Tips Sukses Toilet Training Anak

Tips Sukses Toilet Training Anak

Toilet training adalahsalah satu tahap pertumbuhan yang mesti dilewati anak supaya lebih mandiri. Sayangnya, tak hanya berhasil, toilet training dapat menjadi kendala tersendiri dan momok untuk orangtua maupun anak. Silakan jajaki tips-tips di bawah ini supaya toilet training anak kita berhasil.

Orangtua siap mendampingi

Bila tidak siap, siapkanlah diri Anda. Karena toilet training memerlukan pendampingan dan pertolongan hampir masing-masing waktu saat anak bakal buang air kecil atau besar. Mulai dari langkah melepas celana, suasananya di dalam kamar mandi, sampai saat menceboki anak.

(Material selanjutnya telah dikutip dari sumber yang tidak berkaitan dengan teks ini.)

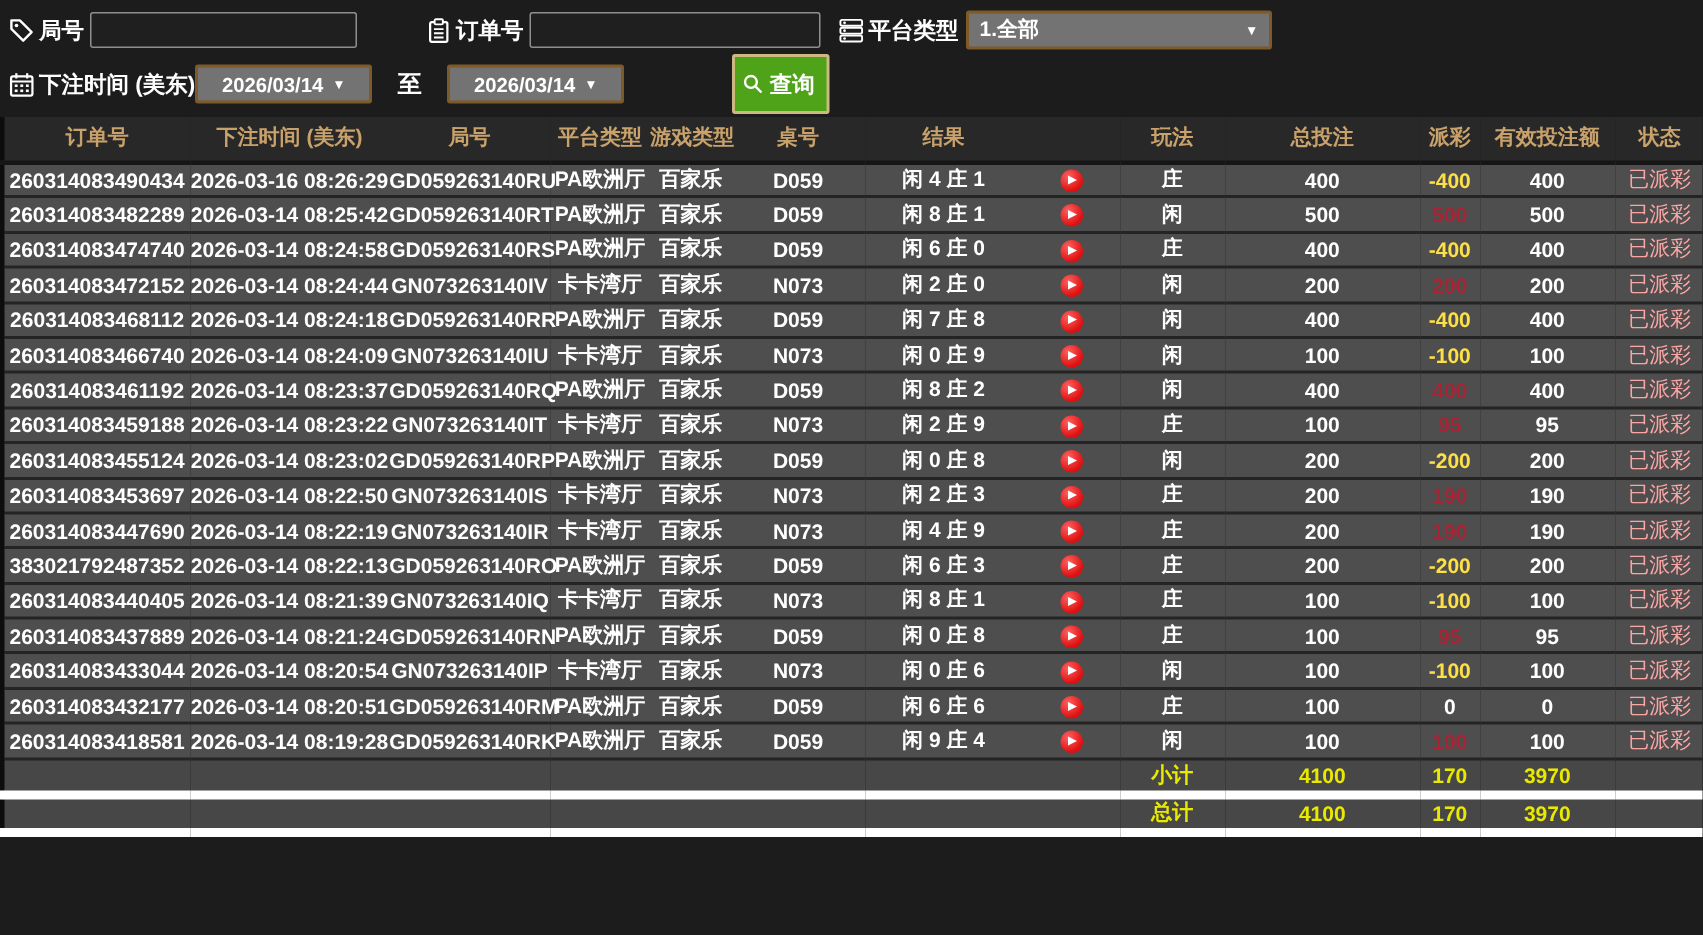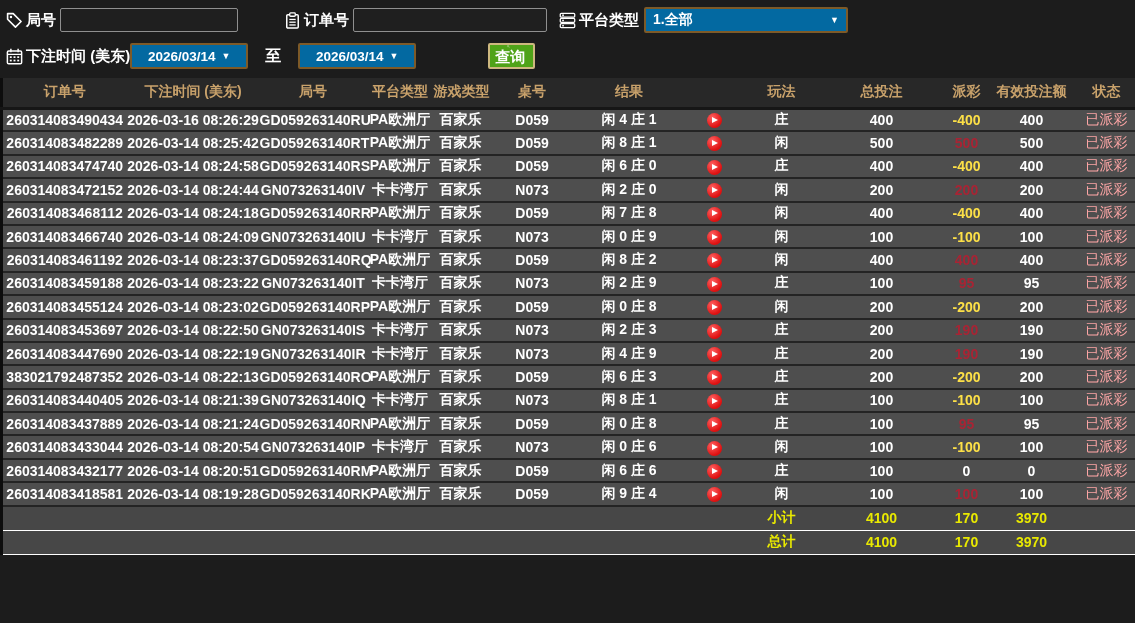--- a/index.html
+++ b/index.html
@@ -24,7 +24,7 @@
   .txt-input.order { width:194px; }
   .sel {
     display:flex; align-items:center; height:26px;
-    background:#0369a1; border:2px solid #7d5a28; border-radius:2px;
+    background:#737373; border:2px solid #7d5a28; border-radius:2px;
     font-size:14px; font-weight:700; color:#fff; cursor:pointer;
     padding:0 7px; white-space:nowrap;
   }

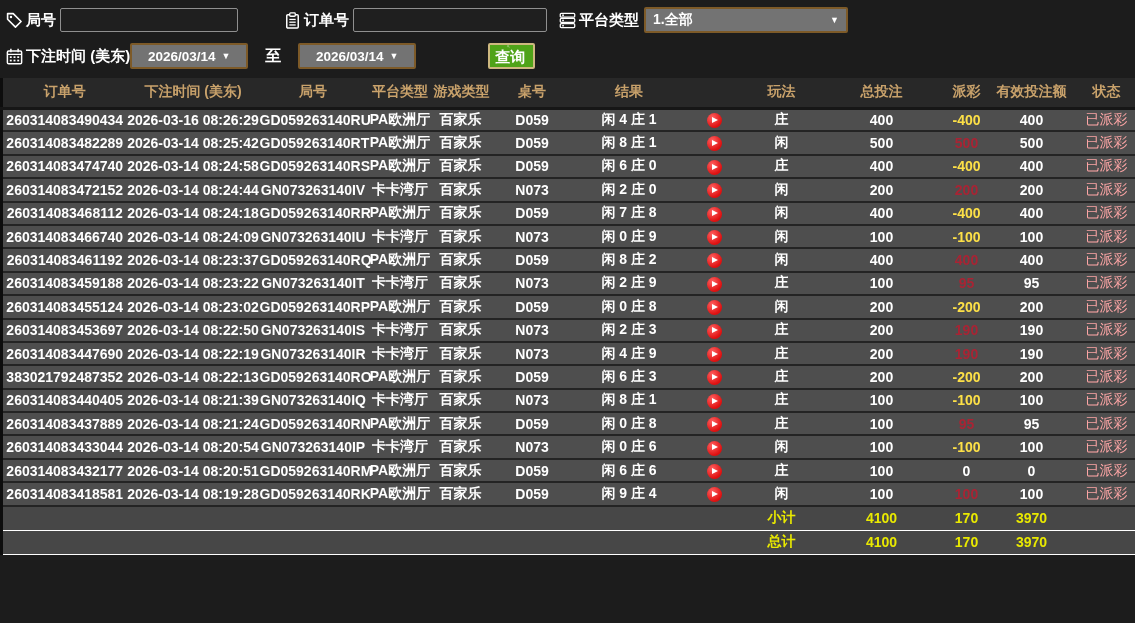--- a/index.html
+++ b/index.html
@@ -33,9 +33,9 @@
   .sel.date { width:118px; margin-left:0; justify-content:center; font-size:13.5px; }
   .to-label { font-size:16px; font-weight:700; margin:0 17px; }
   .search-btn {
-    display:flex; align-items:center; height:26px; padding:0 8px 0 5px;
+    display:flex; align-items:center; height:40px; padding:0 8px 0 5px;
     background:#4fa318; border:2px solid #cdb87f; border-radius:2px;
-    color:#fff; font-size:15px; font-weight:700; cursor:pointer; white-space:nowrap;flex-direction:column;
+    color:#fff; font-size:15px; font-weight:700; cursor:pointer; white-space:nowrap;
   }
   .search-btn svg { width:15px; height:15px; margin-right:3px; }
   .ml-clip { margin-left:46px; }

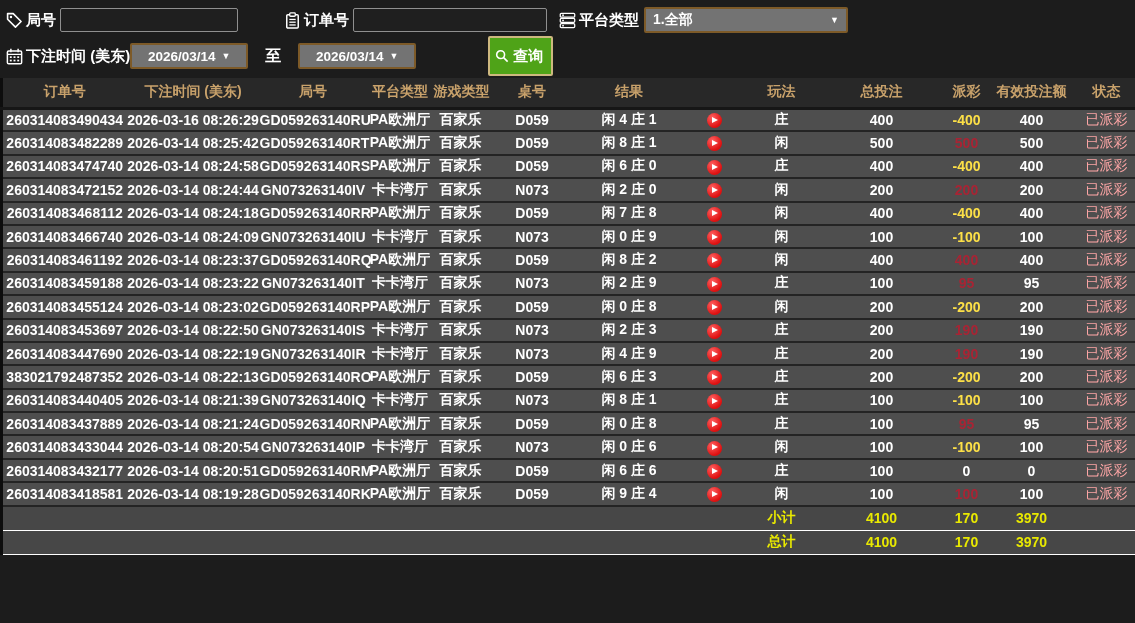--- a/index.html
+++ b/index.html
@@ -57,7 +57,7 @@
   }
   tr.summary td {
     background:#474747; color:#e9e900; font-weight:700;
-    border-top:1px solid #9b9b9b; border-bottom:1px solid #ffffff;
+    border-top:1px solid #9b9b9b; border-bottom:6px solid #ffffff;
     height:24.5px;
   }
   td.pay-pos { color:#a82434; }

Pada prosesnya, anak yang sedang berlatih, tak jarang akan mengerjakan kesalahan, laksana mengompol di celana atau di dalam kamar mandi. Ketika terjadi kejadian tersebut, bersikaplah tenang sebaik-baiknya, tidak menghardik atau membentak. Jelaskan pada anak kekeliruan tersebut dapat menjadi pelajaran.

Sebaliknya, saat anak sukses buang air kecil atau besar di kamar mandi, meski tidak sesering dia mengerjakan kesalahan, berikan pujian atau apresiasi yang tulus untuknya. Hal ini bakal memupuk keyakinan diri anak sampai-sampai tingkat kesuksesan toilet training bakal terus meningkat.

Anak siap guna toilet training

Salah satu penyebab gagalnya toilet training ialah kekurangsiapan anak baik secara fisik, perilaku, dan kognisi. Secara fisik, anak bakal siap melakukan pelajaran pada umur dua hingga tiga tahun. Biasanya anak wanita lebih siap dulu daripada anak laki-laki.

Kondisi jasmani lainnya yang butuh Anda perhatikan ialah rentang masa-masa anak berkemih. Secara umum, anak bakal berkemih masing-masing 3-4 jam sekali. Waktu kemih ini dapat juga kita pastikan lewat situasi popok, apakah masih kering atau telah basah.

Kondisi perilaku dapat Anda lihat dari ketertarikan anak ketika diluncurkan dengan toilet. Bila telah merasa risih memakai popok dan tertarik buang air di kamar mandi laksana orangtuanya, ini dapat menjadi tanda positif bahwa anak telah siap.

Kesiapan kognisi ini paling penting supaya baik orang tua atau anak dapat saling mengetahui apa-apa yang mesti dilaksanakan ketika bakal toilet training. Anak yang sudah dapat memberitahu saat dia merasa hendak buang air dan telah paham metodenya buang air di toilet merupakan sejumlah faktor yang menandakan kognisi anak telah siap.

Perlengkapan yang tepat

Faktanya, tidak seluruh anak bakal langsung berani guna duduk atau jongkok di atas toilet yang sesungguhnya. Semisal anak telah siap mengerjakan toilet training, namun belum berani mengupayakan di toilet asli, tak butuh khawatir, sebab Anda sudah sukses setengah jalan. Yang butuh Anda lakukan ialah menyiapkan perlengkapan toilet training (potty) guna anak belajar jongkok atau duduk di toilet.

Perlengkapan lainnya yang disarankan, antara lain: pee trainer (untuk laki-laki), cincin toilet, bantalan kursi toilet, dan beda sebagainya sesuai keperluan anak.

Selanjutnya, sangat dianjurkan anak menggunakan pakaian yang gampang dilepas dan digunakan kembali saat akan mengawali toilet training.

Menciptakan rutinitas

Apabila orangtua dan anak telah sama-sama siap dan perangkat pun telah tersedia, saatnya mengawali menerapkan latihannya. Rutinitas ialah salah satu jembatan bantuan supaya anak bisa mengenali waktu-waktu guna buang air.

Anda dapat mencoba mengajaknya masing-masing 2-3 jam sekali di mula latihan, saat akan tidur, dan sesudah bangun tidur. Selanjutnya, Anda dapat meneruskan dengan interval 3-4 jam sekali.

Mengajarkan teknik buang air pada anak

Sudah bukan rahasia lagi bila anak cepat belajar saat mencontoh orangtuanya. Hal ini termasuk saat belajar buang air kecil atau besar.

Cukup tunjukkan tahapan demi tahapan apa yang mesti anak lakukan saat buang air mulai dari melepas celana, mencebok, memberi sabun, mengeringkan wilayah kemaluan, hingga mengenakan celana dan cuci tangan sesudah selesai.